# [DESCRIPTION OF THE TASK]
Leave the pictures out and write out the rest of the listing word for word.

# [STORED DATA]

%%

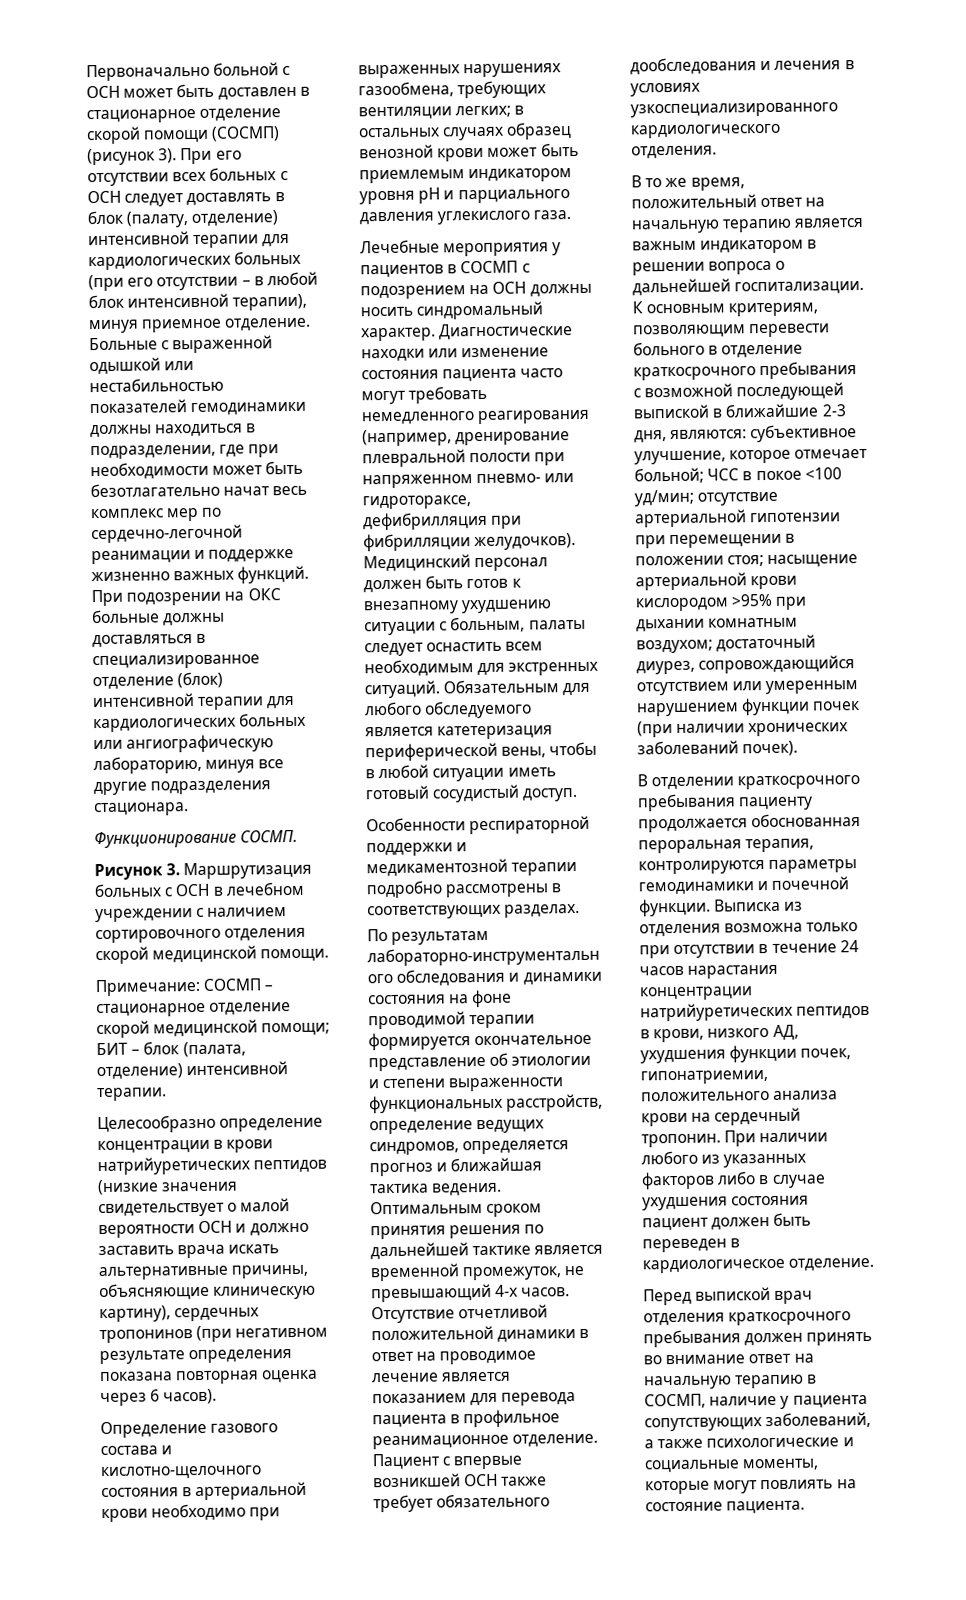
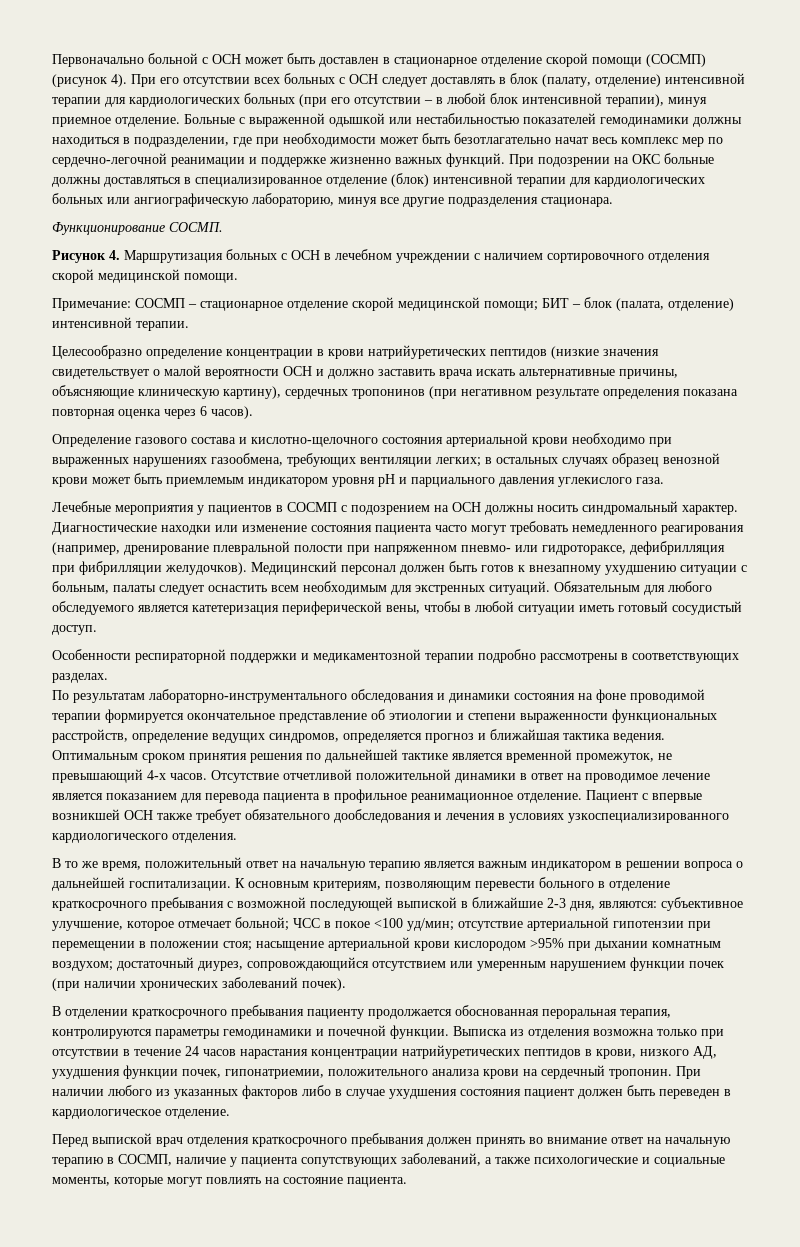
- Первоначально больной с ОСН может быть доставлен в стационарное отделение скорой помощи (СОСМП) (рисунок 3).
+ Первоначально больной с ОСН может быть доставлен в стационарное отделение скорой помощи (СОСМП) (рисунок 4).
- Рисунок 3. Маршрутизация больных с ОСН в лечебном учреждении с наличием сортировочного отделения скорой медицинской помощи.
+ Рисунок 4. Маршрутизация больных с ОСН в лечебном учреждении с наличием сортировочного отделения скорой медицинской помощи.
- Определение газового состава и кислотно-щелочного состояния в артериальной крови необходимо при выраженных нарушениях газообмена, требующих вентиляции легких; в остальных случаях образец венозной крови может быть приемлемым индикатором уровня pH и парциального давления углекислого газа.
+ Определение газового состава и кислотно-щелочного состояния артериальной крови необходимо при выраженных нарушениях газообмена, требующих вентиляции легких; в остальных случаях образец венозной крови может быть приемлемым индикатором уровня pH и парциального давления углекислого газа.

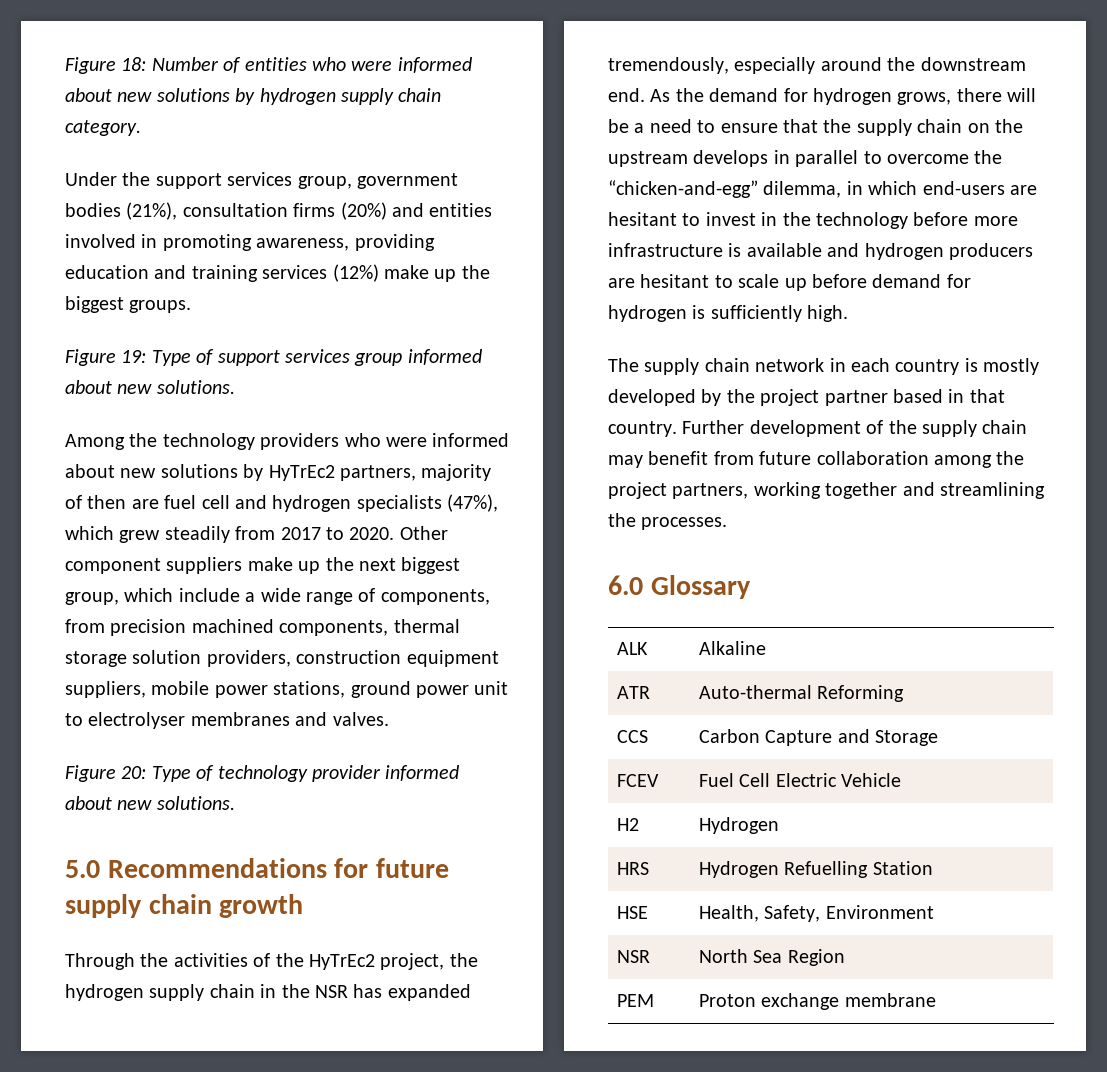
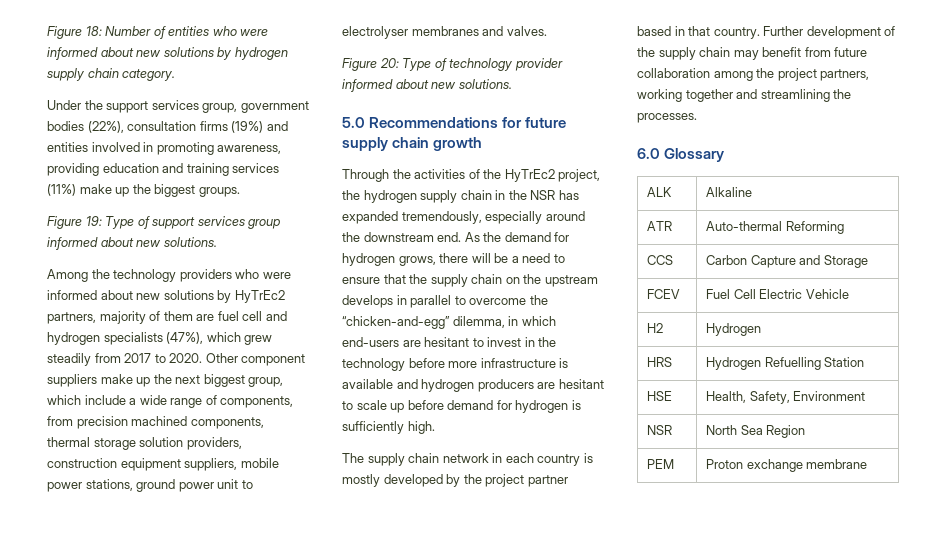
- Under the support services group, government bodies (21%), consultation firms (20%) and entities involved in promoting awareness, providing education and training services (12%) make up the biggest groups.
+ Under the support services group, government bodies (22%), consultation firms (19%) and entities involved in promoting awareness, providing education and training services (11%) make up the biggest groups.
- Among the technology providers who were informed about new solutions by HyTrEc2 partners, majority of then are fuel cell and hydrogen specialists (47%), which grew steadily from 2017 to 2020.
+ Among the technology providers who were informed about new solutions by HyTrEc2 partners, majority of them are fuel cell and hydrogen specialists (47%), which grew steadily from 2017 to 2020.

%%

# [ANSWER]
- Первоначально больной с ОСН может быть доставлен в стационарное отделение скорой помощи (СОСМП) (рисунок 3).
+ Первоначально больной с ОСН может быть доставлен в стационарное отделение скорой помощи (СОСМП) (рисунок 4).
- Рисунок 3. Маршрутизация больных с ОСН в лечебном учреждении с наличием сортировочного отделения скорой медицинской помощи.
+ Рисунок 4. Маршрутизация больных с ОСН в лечебном учреждении с наличием сортировочного отделения скорой медицинской помощи.
- Определение газового состава и кислотно-щелочного состояния в артериальной крови необходимо при выраженных нарушениях газообмена, требующих вентиляции легких; в остальных случаях образец венозной крови может быть приемлемым индикатором уровня pH и парциального давления углекислого газа.
+ Определение газового состава и кислотно-щелочного состояния артериальной крови необходимо при выраженных нарушениях газообмена, требующих вентиляции легких; в остальных случаях образец венозной крови может быть приемлемым индикатором уровня pH и парциального давления углекислого газа.

- Under the support services group, government bodies (21%), consultation firms (20%) and entities involved in promoting awareness, providing education and training services (12%) make up the biggest groups.
+ Under the support services group, government bodies (22%), consultation firms (19%) and entities involved in promoting awareness, providing education and training services (11%) make up the biggest groups.
- Among the technology providers who were informed about new solutions by HyTrEc2 partners, majority of then are fuel cell and hydrogen specialists (47%), which grew steadily from 2017 to 2020.
+ Among the technology providers who were informed about new solutions by HyTrEc2 partners, majority of them are fuel cell and hydrogen specialists (47%), which grew steadily from 2017 to 2020.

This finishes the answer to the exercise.